Australian Authorities Warn Scammers are Impersonating Police to Steal Crypto
Australian police warn of highly convincing new crypto scam using real government portals
Scammers in Australia have been posing as police and abusing official government systems to steal cryptocurrency, according to a new warning from the Australian Federal Police (AFP).
The AFP says criminals have been filing fake complaints about their targets through ReportCyber, Australia’s official online portal for reporting cybercrime. Later, the same scammers contact the victim while pretending to be police officers and direct them to government websites to “verify” the case, making the fraud appear legitimate.
In one reported case, the scammers told a victim they would soon be contacted by a representative from a cryptocurrency company. That second caller then attempted to pressure the victim into moving funds from their exchange or platform wallet into a wallet controlled by the scammers, claiming it was needed for an investigation.
AFP Detective Superintendent Marie Andersson said the fraudsters falsely claimed that someone had been arrested and that the victim’s identity was linked to a cryptocurrency breach. She warned that the scammers’ verification steps closely copy real law enforcement procedures, which can make the scheme highly convincing.
Andersson urged people to hang up immediately if they are contacted about a ReportCyber complaint they did not file or authorize. She stressed that genuine police will never ask for remote access to devices, cryptocurrency wallet details, seed phrases, or direct control over bank or crypto accounts.

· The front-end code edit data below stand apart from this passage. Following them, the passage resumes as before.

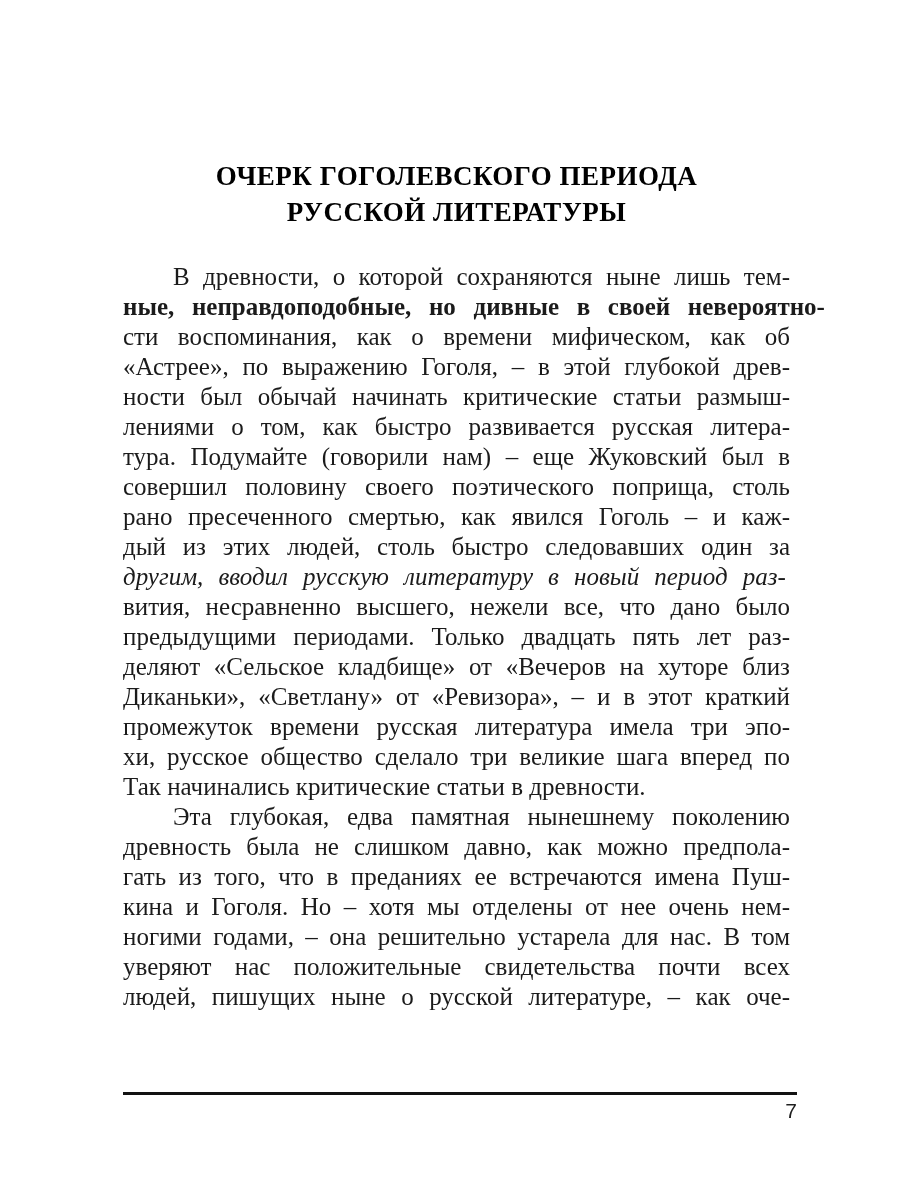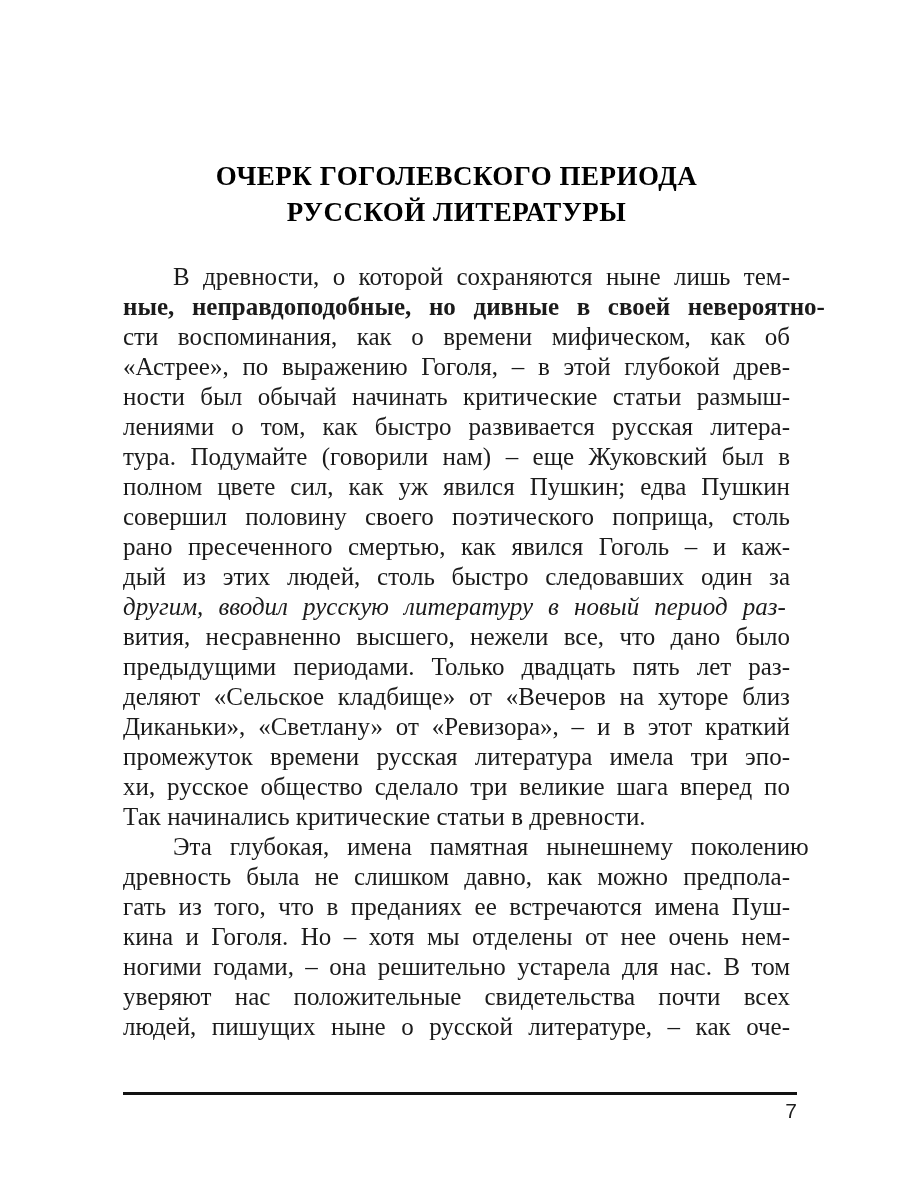"полном цвете сил, как уж" div.line { html: <div><span>полном цвете сил, как уж явился Пушкин; едва Пушкин</span></div> -> none }
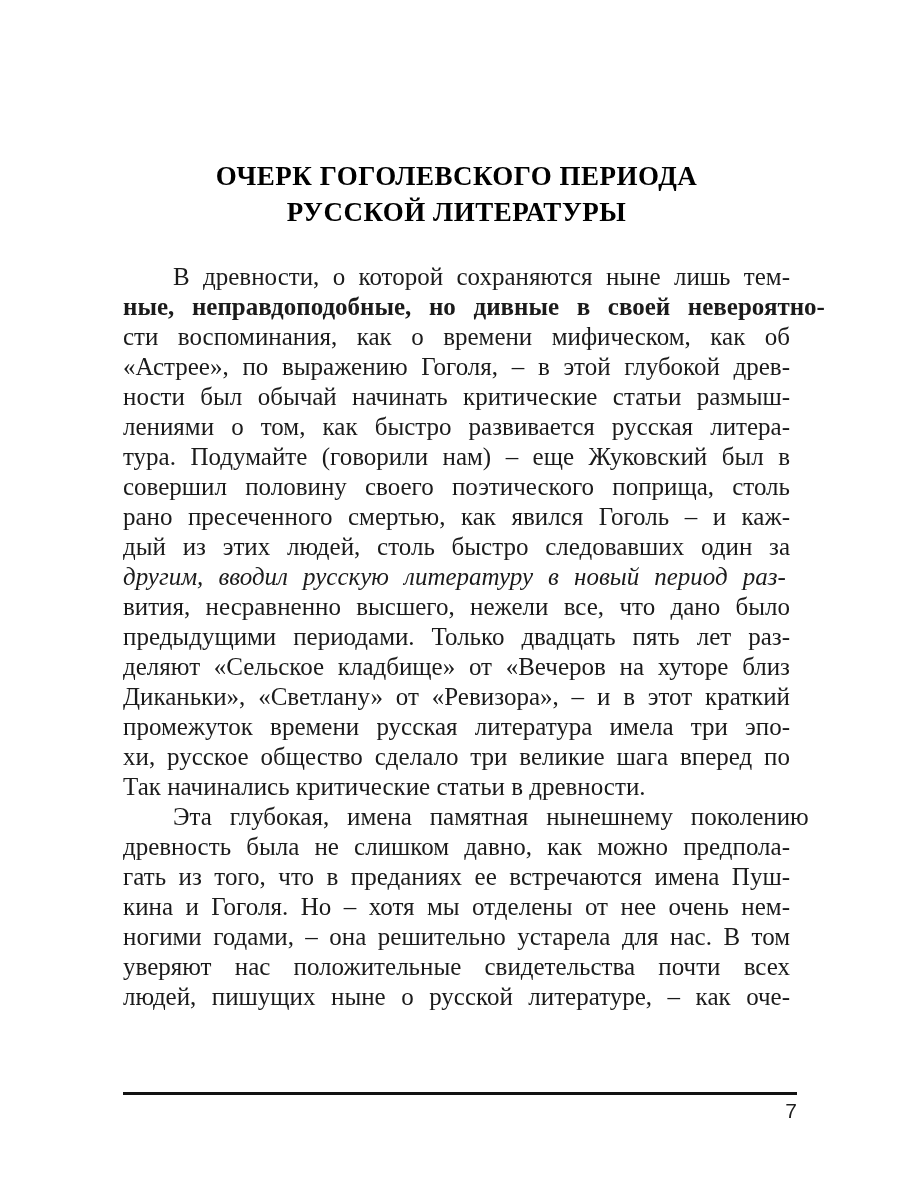"Эта глубокая, имена памятная нынешнему" span { text: имена -> едва }
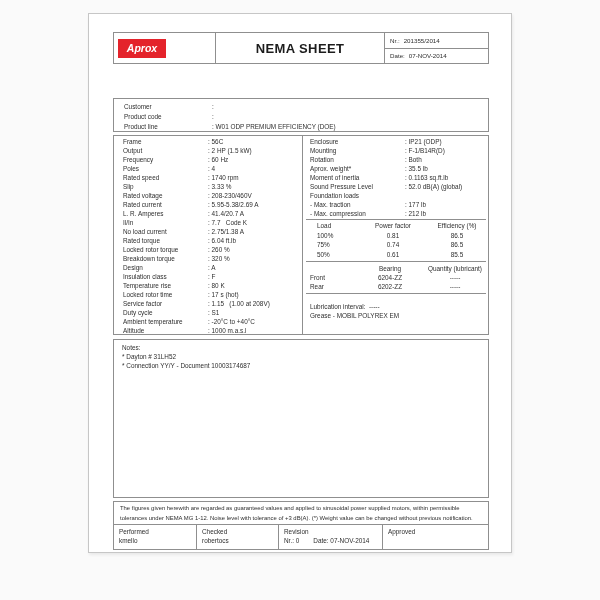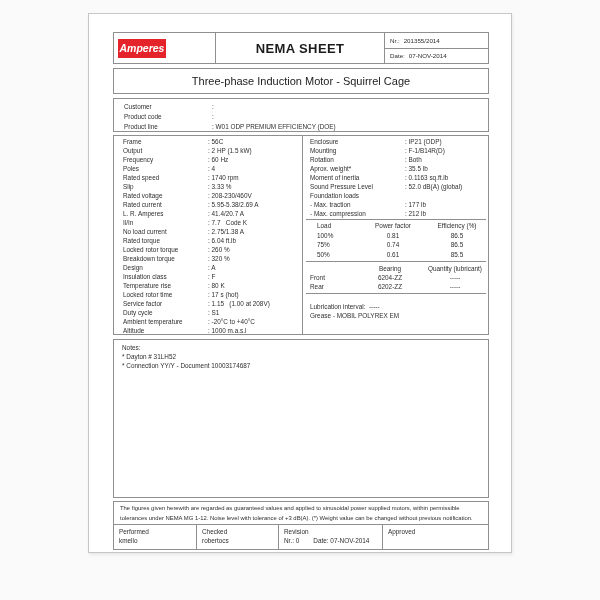"Amperes" div.logo { text: Amperes -> Aprox }
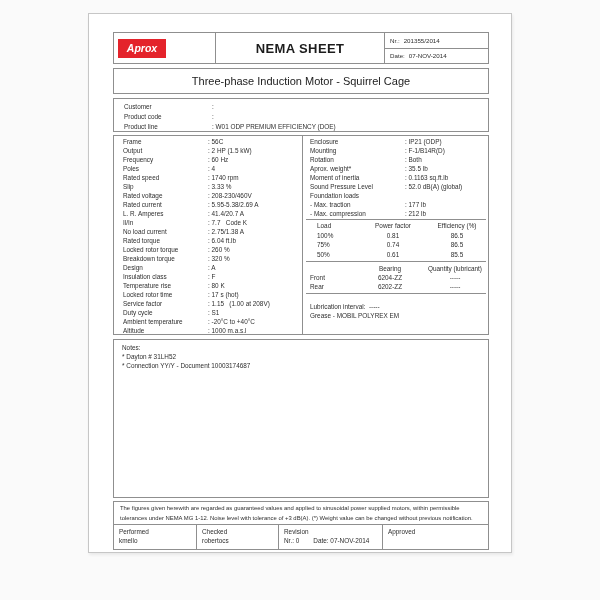"Three-phase Induction Motor - Squirrel" div.box { html: <div>Three-phase Induction Motor - Squirrel Cage</div> -> none }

The warning comes as Australia intensifies its crackdown on cryptocurrency crime. In October, AFP investigators cracked an encrypted backup for a crypto wallet holding 9 million Australian dollars ($5.9 million) believed to be crime proceeds. Regulators have also shut down thousands of scam websites, and officials in Tasmania recently revealed that the 15 heaviest users of local crypto ATMs were all scam victims, losing a combined $1.6 million.